Integrasi lokal *de facto* telah terjadi di Indonesia, di mana masyarakat menerima pengungsi dan memberikan bantuan dasar. Namun, integrasi *de jure*, yang memberikan hak-hak penuh seperti pekerjaan dan kewarganegaraan, masih menjadi tantangan besar. Indonesia, tanpa ratifikasi Konvensi Pengungsi, menghadapi kendala pemotongan dana bantuan dan pembatasan kuota *resettlement*.

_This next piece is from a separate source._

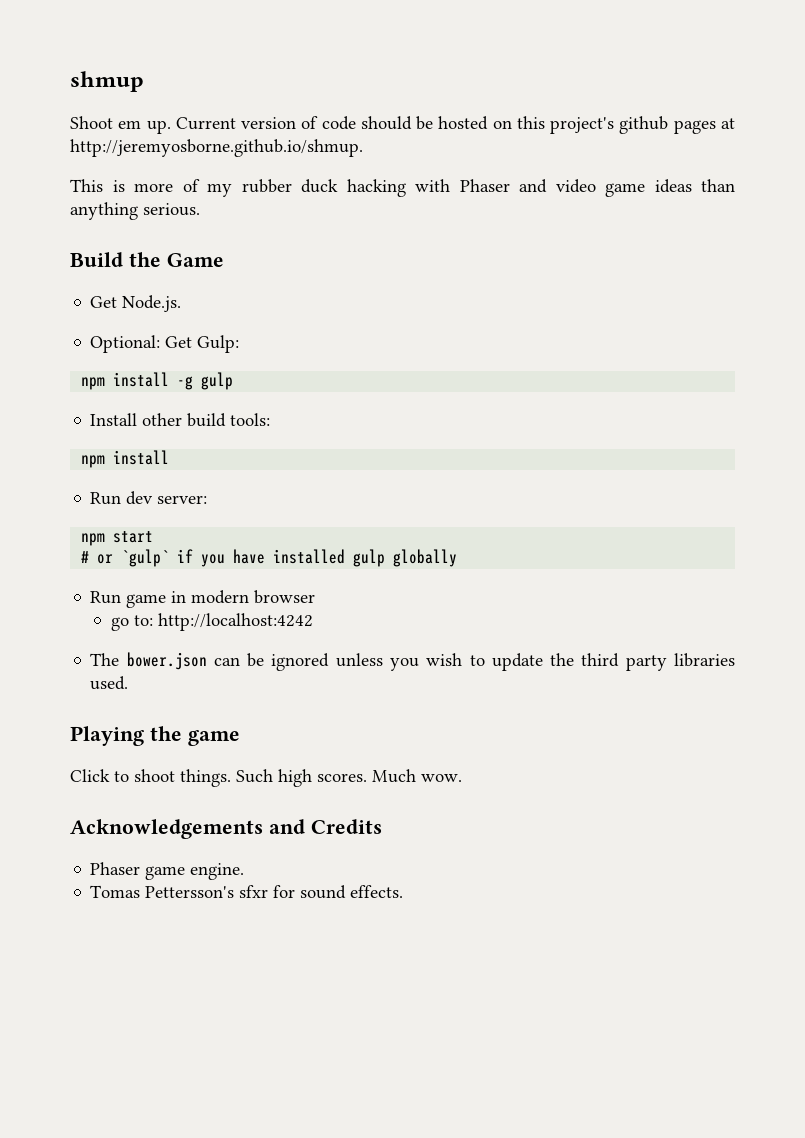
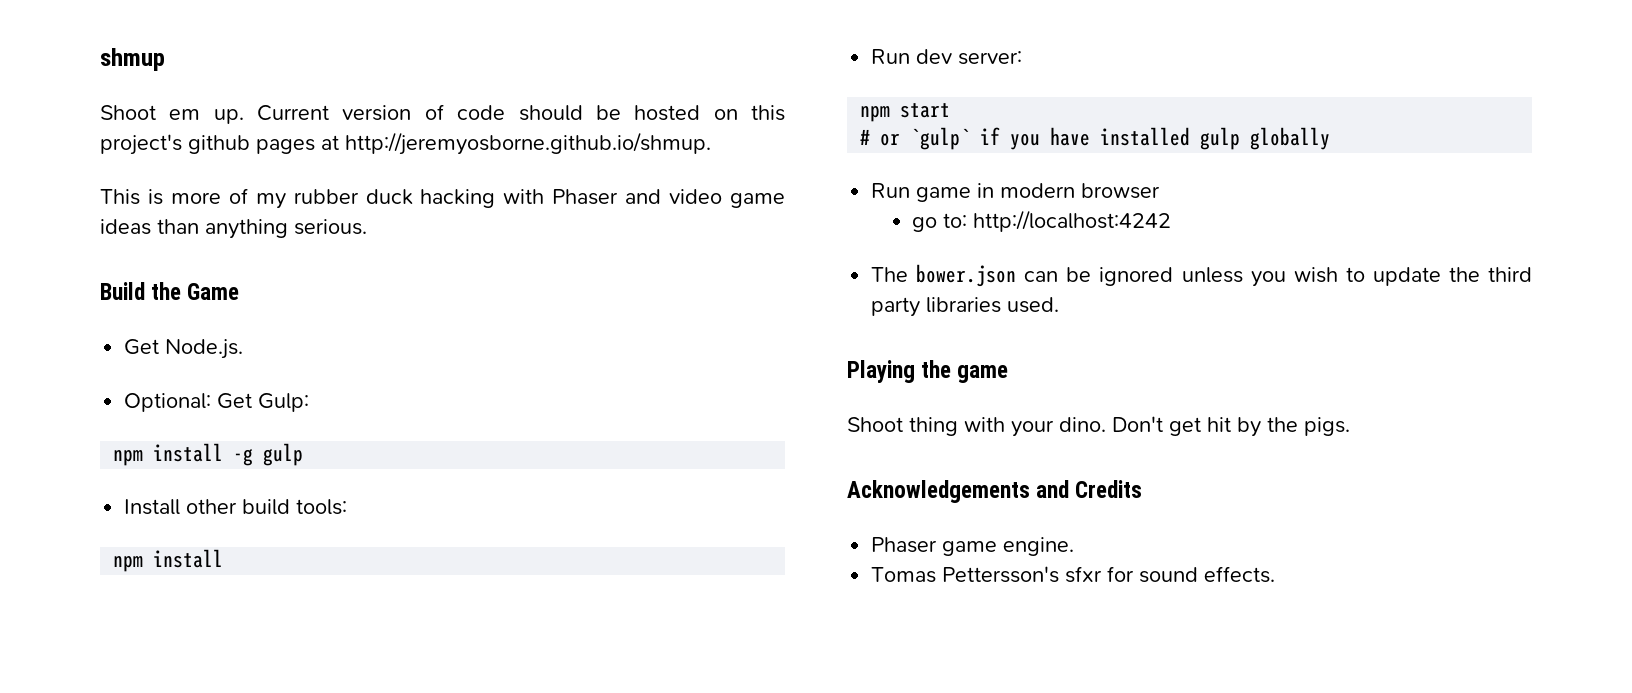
- Click to shoot things. Such high scores. Much wow.
+ Shoot thing with your dino. Don't get hit by the pigs.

Meningkatnya jumlah pengungsi Rohingya pada tahun 2022 dan 2023 memicu perubahan persepsi masyarakat. Narasi negatif dan hoaks tentang pengungsi beredar di media sosial, menimbulkan gesekan sosial. Ketiadaan kebijakan komprehensif membuat Indonesia berada di persimpangan jalan: tidak mampu mengusir, tidak mampu menampung sepenuhnya, dan membiarkan pengungsi hidup dalam ketidakpastian. Diperlukan suatu kebijakan yang komprehensif dan berkelanjutan untuk mengatasi permasalahan ini. Ke depannya, diperlukan dialog yang melibatkan pemerintah, UNHCR, LSM, dan masyarakat untuk menemukan solusi yang adil dan berkelanjutan bagi para pengungsi dan Indonesia.